▶

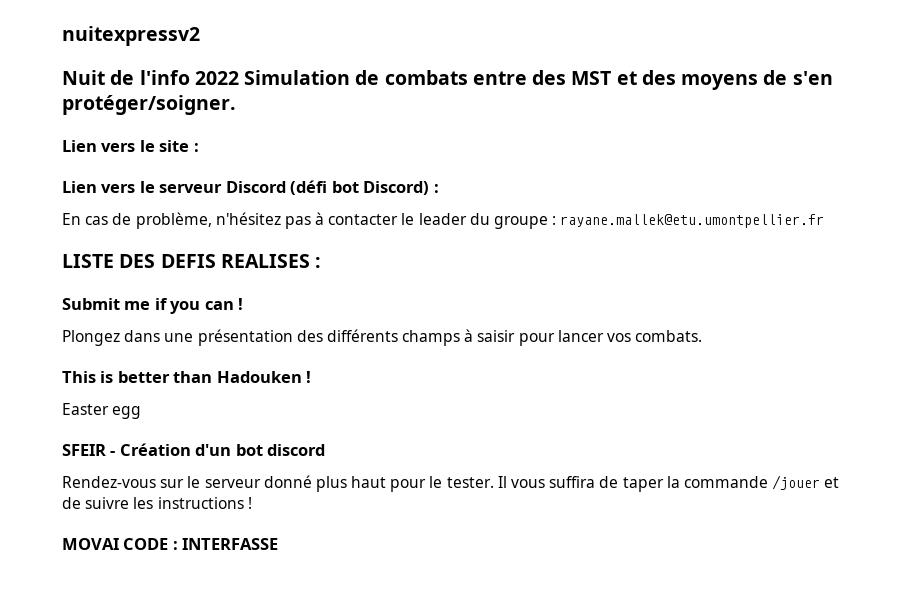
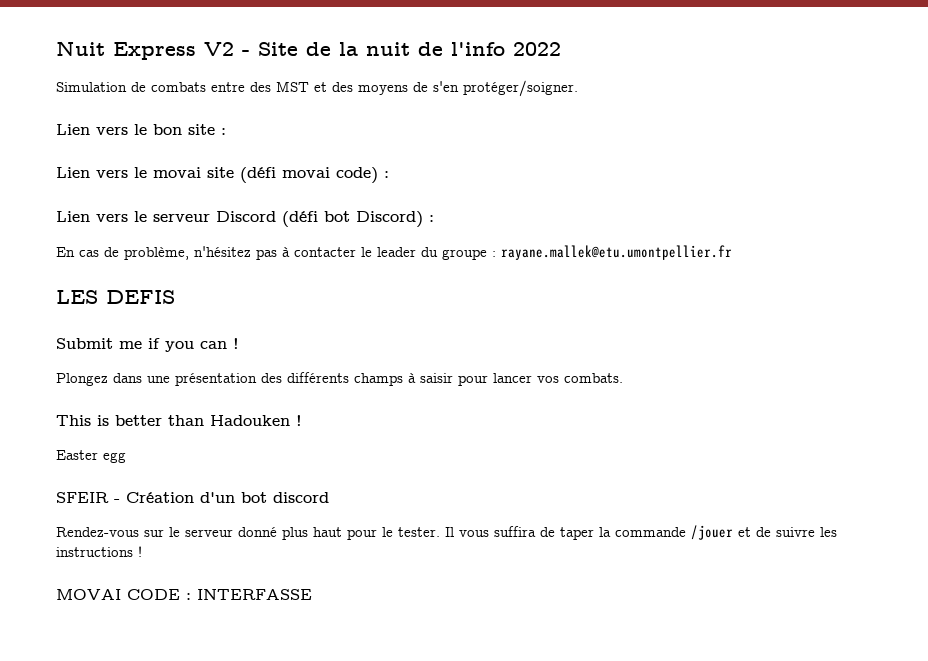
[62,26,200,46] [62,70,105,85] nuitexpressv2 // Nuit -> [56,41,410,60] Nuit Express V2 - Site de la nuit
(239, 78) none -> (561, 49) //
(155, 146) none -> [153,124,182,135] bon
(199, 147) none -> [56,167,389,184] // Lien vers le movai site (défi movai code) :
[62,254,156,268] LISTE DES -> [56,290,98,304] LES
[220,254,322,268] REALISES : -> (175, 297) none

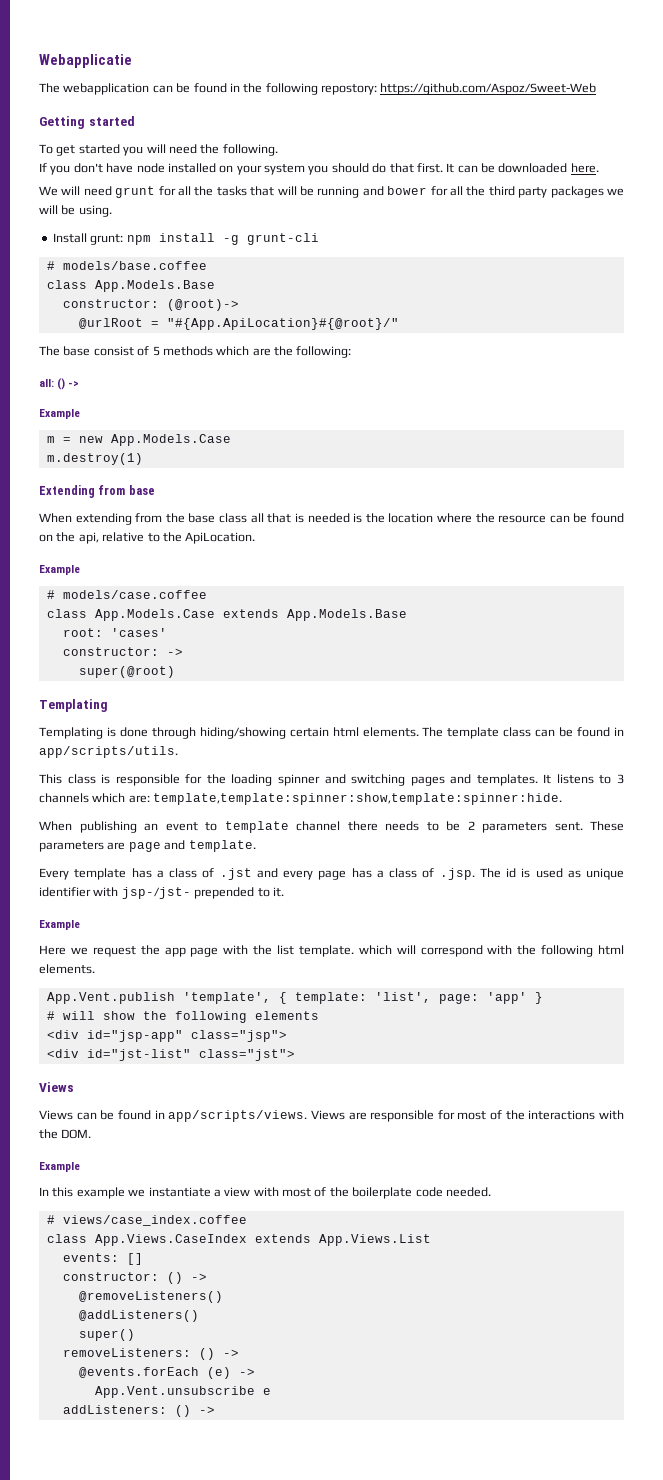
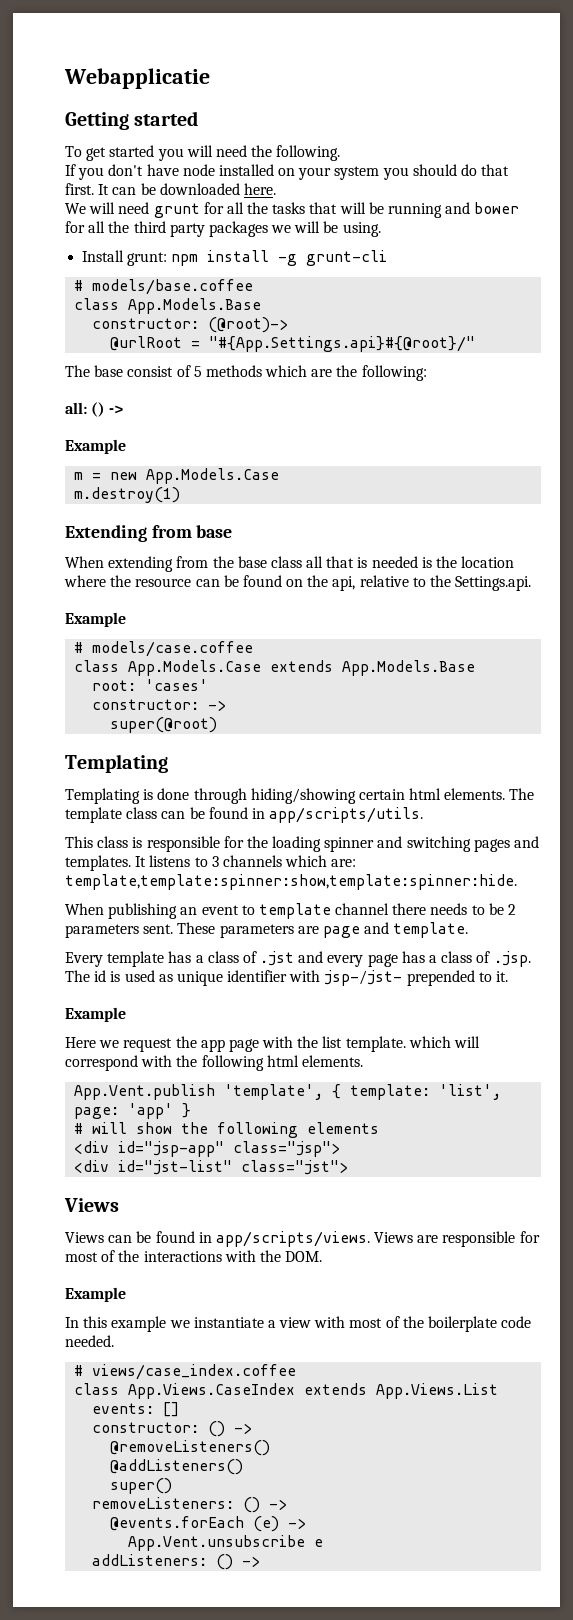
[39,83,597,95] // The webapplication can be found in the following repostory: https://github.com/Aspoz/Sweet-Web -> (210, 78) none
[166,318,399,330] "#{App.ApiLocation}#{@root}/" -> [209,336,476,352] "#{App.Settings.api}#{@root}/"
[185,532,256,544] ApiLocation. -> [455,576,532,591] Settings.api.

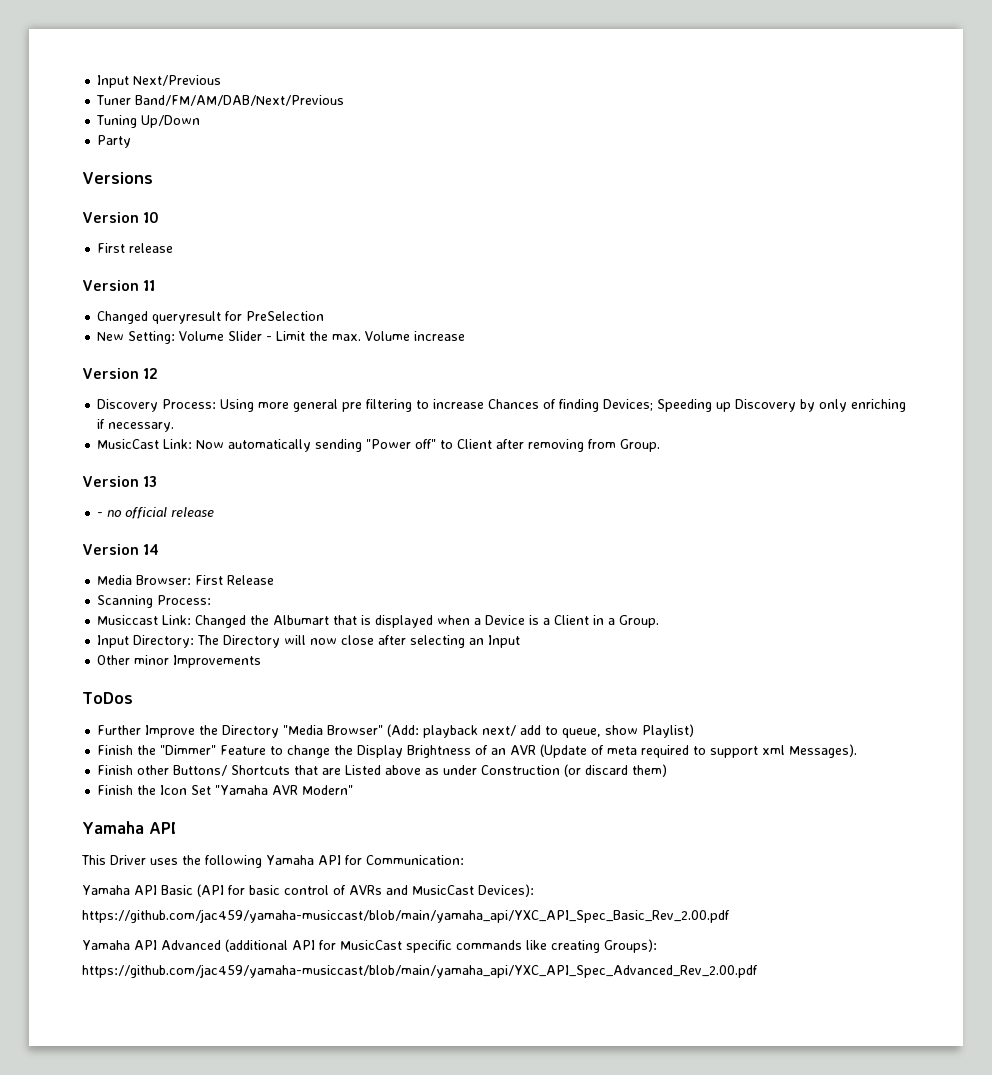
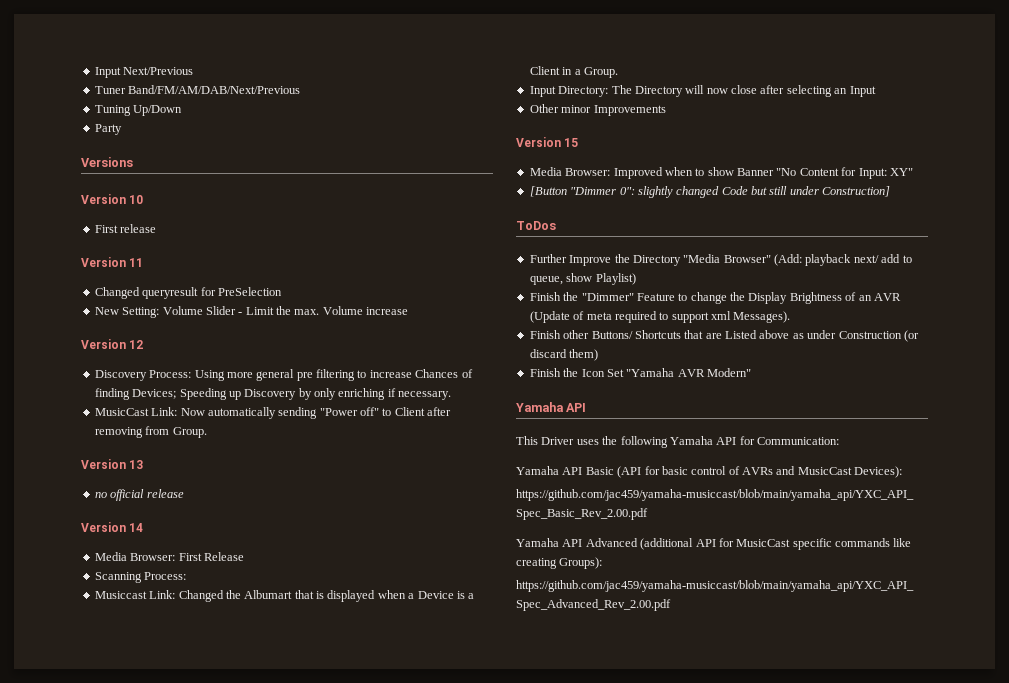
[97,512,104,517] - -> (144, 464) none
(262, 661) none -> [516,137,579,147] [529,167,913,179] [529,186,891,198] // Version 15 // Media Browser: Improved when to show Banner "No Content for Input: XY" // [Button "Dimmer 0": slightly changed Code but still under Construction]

◀

• **WHAT TO WORK ON**
Check each line of the entries above, and show every one holding the word "Settings".

• **TASK OUTPUT**
[166,318,399,330] "#{App.ApiLocation}#{@root}/" -> [209,336,476,352] "#{App.Settings.api}#{@root}/"
[185,532,256,544] ApiLocation. -> [455,576,532,591] Settings.api.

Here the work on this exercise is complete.